Symbolic AI excels in environments where explicit knowledge can be defined and managed. It struggles with tasks involving uncertainty or incomplete information, as it requires clear, defined rules.
Statistical AI
Statistical AI employs probability and statistical methods to make predictions and decisions. This approach focuses on data-driven techniques, harnessing machine learning algorithms that help AI to learn from data rather than predefined rules. Key elements include:
- Neural Networks: Used for pattern recognition across vast data sets.
- Bayesian Networks: Useful for dealing with uncertainty and making inferences.

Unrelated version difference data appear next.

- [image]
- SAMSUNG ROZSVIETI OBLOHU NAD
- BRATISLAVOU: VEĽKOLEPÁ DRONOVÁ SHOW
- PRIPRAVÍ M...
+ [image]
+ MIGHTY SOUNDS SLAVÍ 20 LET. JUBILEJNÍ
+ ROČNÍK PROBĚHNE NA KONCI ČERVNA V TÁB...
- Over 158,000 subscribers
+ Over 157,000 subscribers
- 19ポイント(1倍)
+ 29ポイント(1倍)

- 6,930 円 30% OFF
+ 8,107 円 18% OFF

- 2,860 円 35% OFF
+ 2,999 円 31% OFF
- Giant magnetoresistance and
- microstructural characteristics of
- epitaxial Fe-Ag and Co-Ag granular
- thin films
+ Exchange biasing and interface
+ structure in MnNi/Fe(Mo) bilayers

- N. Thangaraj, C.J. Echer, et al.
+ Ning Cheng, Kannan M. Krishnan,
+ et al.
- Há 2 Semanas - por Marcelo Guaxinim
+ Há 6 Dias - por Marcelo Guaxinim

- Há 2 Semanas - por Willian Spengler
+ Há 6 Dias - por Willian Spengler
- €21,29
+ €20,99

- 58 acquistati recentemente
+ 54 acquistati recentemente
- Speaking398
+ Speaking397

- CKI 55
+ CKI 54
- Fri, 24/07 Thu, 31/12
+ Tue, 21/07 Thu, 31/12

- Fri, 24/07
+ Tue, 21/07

Statistical AI is powerful in applications requiring flexibility and adaptability, such as natural language processing and computer vision. Its reliance on large amounts of data means that the quality and quantity of input data are critical to the models' success.
Hybrid AI Systems
Hybrid AI systems merge both symbolic and statistical approaches to leverage the strengths of each. This integration allows for more robust decision-making capabilities. Benefits include:
- Enhanced Reasoning: Combining logical reasoning with probabilistic inference improves system performance in complex environments.
- Broader Applicability: These systems can handle uncertainty and draw upon structured knowledge.
Such systems are particularly effective in areas like robotics and intelligent assistants, where both reasoning and learning are crucial. By blending these methodologies, hybrid systems facilitate richer, more nuanced interactions with users.

Summary
Understanding Artificial Intelligence is no longer optional in today's technology-driven world. From its historical roots in the mid-20th century to its current applications across various fields, AI has evolved into a powerful force shaping our daily lives. The journey from early symbolic AI to modern hybrid systems demonstrates how the field has matured, combining rule-based approaches with statistical methods to create more sophisticated solutions.
Whether through machine learning, deep learning, or traditional AI approaches, these technologies continue to transform how we process information, make decisions, and solve complex problems. As AI continues to evolve, understanding its foundational concepts, different approaches, and key components becomes crucial for anyone looking to navigate and leverage its potential in their personal or professional life. This knowledge isn't just academic – it's a practical necessity in a world of AI, where it increasingly influences how we work, communicate, and innovate.